Activity — From the records below, determine the number of lines containing "none". Output that number alone.
Material provided START
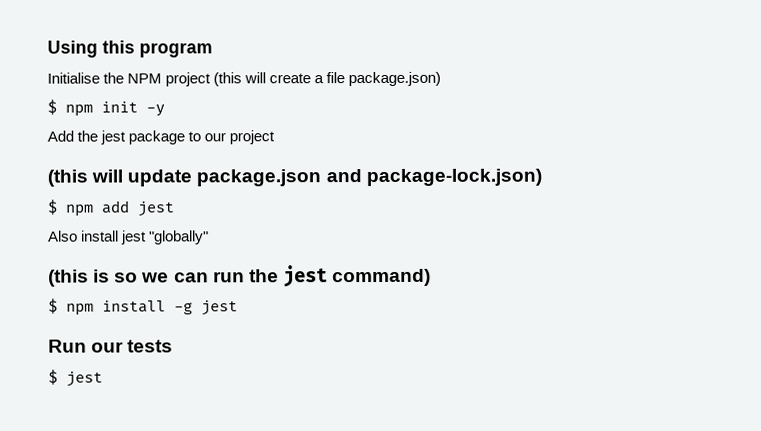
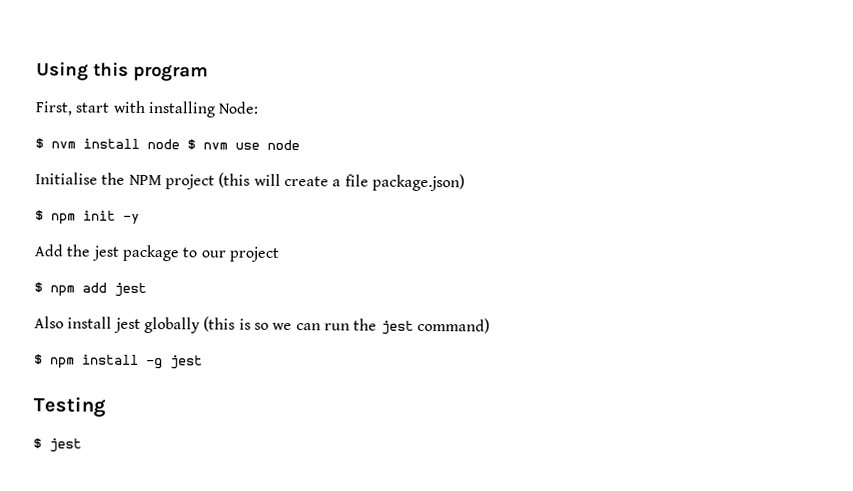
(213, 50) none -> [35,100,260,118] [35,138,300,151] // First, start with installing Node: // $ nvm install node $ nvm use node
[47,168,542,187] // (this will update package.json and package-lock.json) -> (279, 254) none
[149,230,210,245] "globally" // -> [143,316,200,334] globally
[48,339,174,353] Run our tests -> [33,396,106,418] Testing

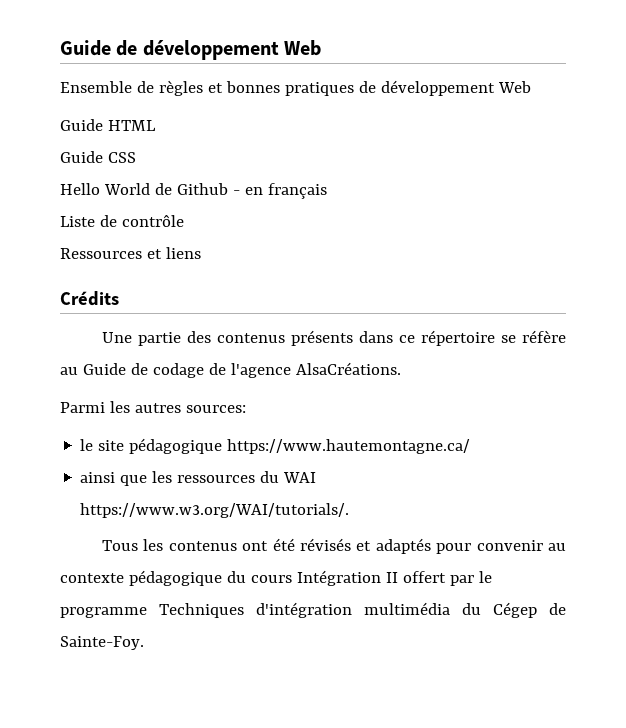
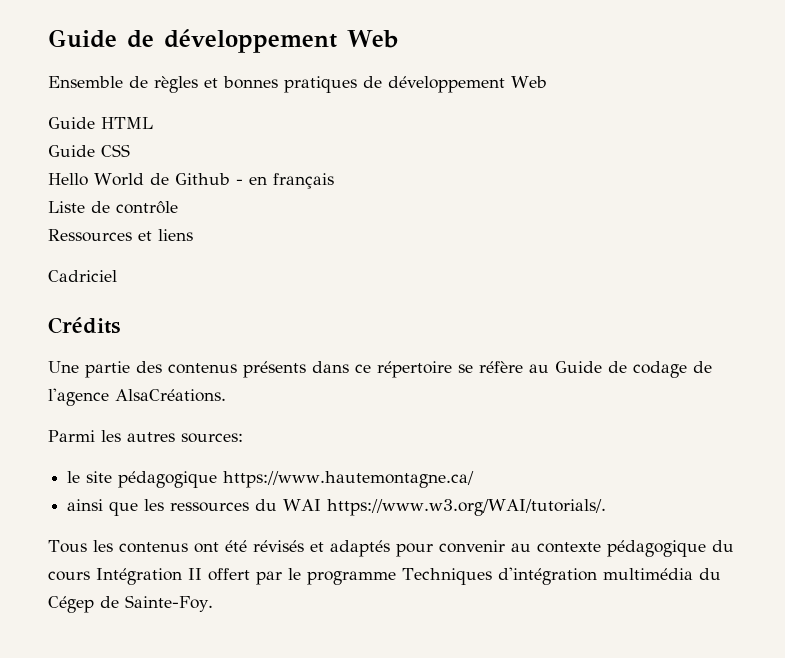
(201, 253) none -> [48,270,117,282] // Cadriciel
Material provided END
Output of the task — 3